L’actualité de la crise : LA GRANDE BATAILLE DES MOTS, par François Leclerc

Billet invité

Alors que le krach boursier bancaire européen s’amplifie, une courageuse bataille de mots est engagée par les autorités européennes. Le terme même de « krach » est proscrit, ainsi que la reconnaissance de l’insolvabilité des banques, potentielle si l’on veut être prudent, mais déjà avérée pour certaines d’entre elles. L’ineffable Christian Noyer, gouverneur de la Banque de France, déclare imprudemment que : « Quel que soit le scénario grec et donc quelles que soient les provisions à passer, les banques françaises ont les moyens d’y faire face ». Eric Besson, le ministre de l’industrie l’a depuis contredit en affirmant que la question d’une recapitalisation « était totalement prématurée et à côté du sujet aujourd’hui ».

Dans la foulée, François Baroin, ministre français des finances, se lance et ose évoquer les euro-obligations depuis Bruxelles, avec comme précision restrictive qu’elles sont « un objectif final et non pas un point de départ ». La nouvelle d’une rencontre à Rome la semaine dernière entre Giulio Tremonti, le ministre italien, et le président de China Investment Corp., Lou Jiwei, ravive l’espoir d’une intervention salvatrice de la Chine sur les marchés, alors que selon le Financial Times, si les discussions se poursuivent, rien n’a été conclu. Les dernières rumeurs font état d’un refus des Chinois d’acheter de la dette italienne dans l’immédiat. La Chine réaffirme sa confiance dans l’euro mais veut discuter business plus avant.

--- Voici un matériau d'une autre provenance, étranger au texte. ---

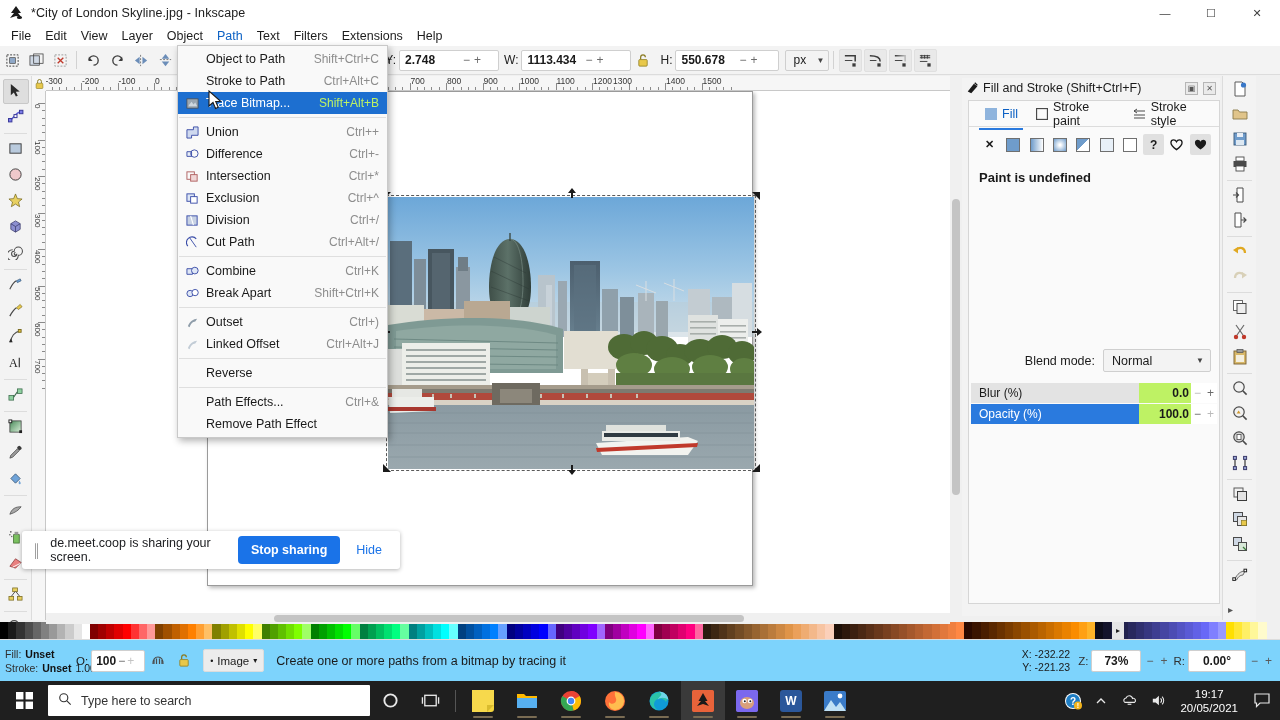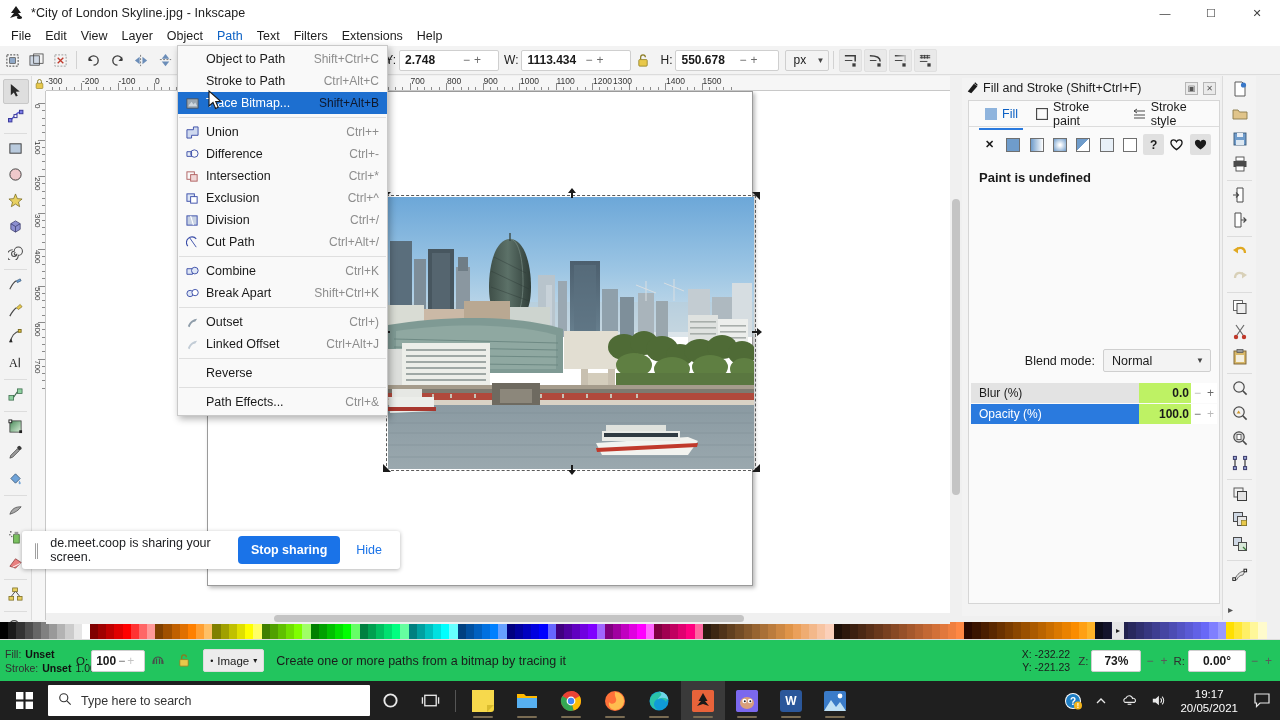--- a/index.html
+++ b/index.html
@@ -136,7 +136,7 @@
   .mi .mi-lbl { flex: 1; padding-left: 2px; }
   .mi .mi-acc { color: #8d8d8d; font-size: 12px; }
   .mi.sel { background: #1d6fd0; color: #fff; }
-  .mi.sel .mi-acc { color: #0f172a; }
+  .mi.sel .mi-acc { color: #bef264; }
   .mi-sep { height: 1px; background: #dfdfdf; margin: 3px 1px; }
   .cursor-arrow { position: absolute; left: 208px; top: 90px; z-index: 60; }
 

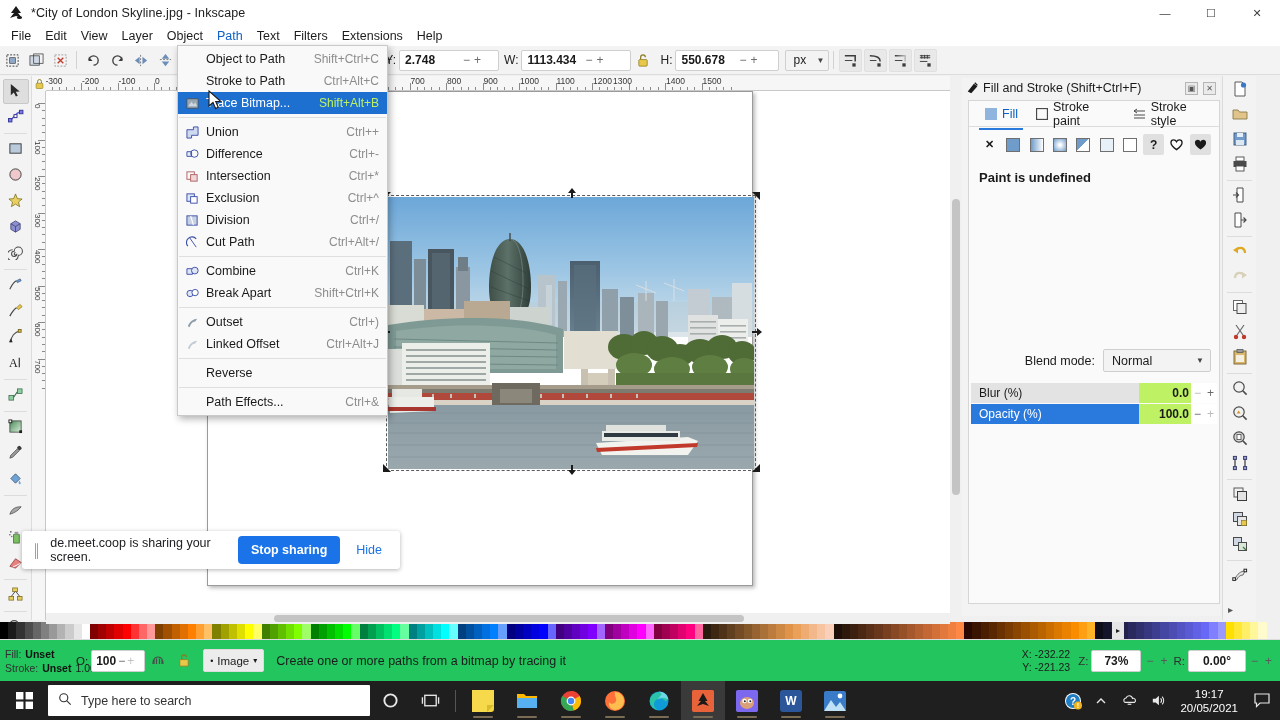--- a/index.html
+++ b/index.html
@@ -952,6 +952,11 @@
         <span class="mi-ico"></span>
         <span class="mi-lbl">Path Effects...</span>
         <span class="mi-acc">Ctrl+&amp;</span>
+      </div>
+      <div class="mi">
+        <span class="mi-ico"></span>
+        <span class="mi-lbl">Remove Path Effect</span>
+        <span class="mi-acc"></span>
       </div>
     </div>
   <div class="cursor-arrow">

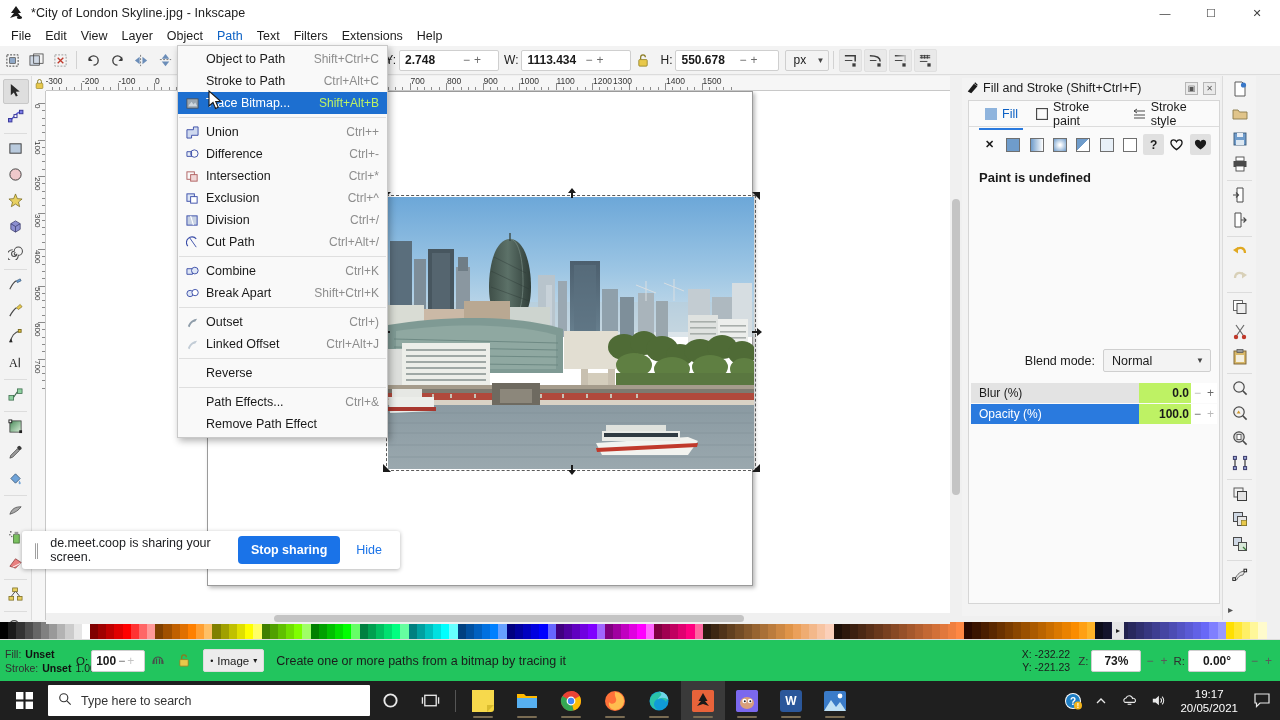--- a/index.html
+++ b/index.html
@@ -203,7 +203,7 @@
   
   .statusbar {
     position: absolute; left: 0; top: 639px; width: 1280px; height: 42px;
-    background: #22c55e; border-top: 1px solid #dcdcdc; display: flex; align-items: center;
+    background: #7dd3fc; border-top: 1px solid #dcdcdc; display: flex; align-items: center;
   }
   .fs-indicator { width: 74px; padding-left: 5px; font-size: 10.5px; line-height: 14px; }
   .fs-indicator .row { display: flex; gap: 4px; }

En raison de son énorme exposition à la dette italienne, BNP Paribas, prenait ce mardi matin la tête des pertes en bourse devant la SocGen.

Depuis Berlin, Angela Merkel et José Manuel Barroso mettent l’accent sur la finalisation du Fonds européen de stabilité financière, qui devrait selon eux intervenir à la fin du mois, et qui pourrait prendre le relais de la BCE sur le marché obligataire. Il pourrait également ouvrir des lignes de crédit à l’Italie et à l’Espagne, la première venant de se rendre sur le marché et de s’y brûler les doigts en raison des taux qu’elle a du consentir. La course d’obstacles que représente la mise en œuvre des nouvelles missions du FESF ne sera pas terminée pour autant, l’épreuve des ratifications par les parlements nationaux devant se poursuivre.

C’est à Washington que les mots les plus forts ont été prononcés. Parlant des Européens et de la Grèce, Barack Obama a déclaré que « ils sont en train de prendre des mesures pour ralentir la crise, mais pas pour l’arrêter ». Prévoyant que le G20 de novembre prochain devra travailler sur cette question et envoyant son secrétaire d’État à la réunion de l’Ecofin (les ministres des finances européens) qui débutera vendredi à Wroclaw, en Pologne. Car, a-t-il continué, « Un problème plus grave est ce qui se passerait en Espagne et en Italie si jamais les marchés continuaient à s’en prendre à ces deux très grands pays ».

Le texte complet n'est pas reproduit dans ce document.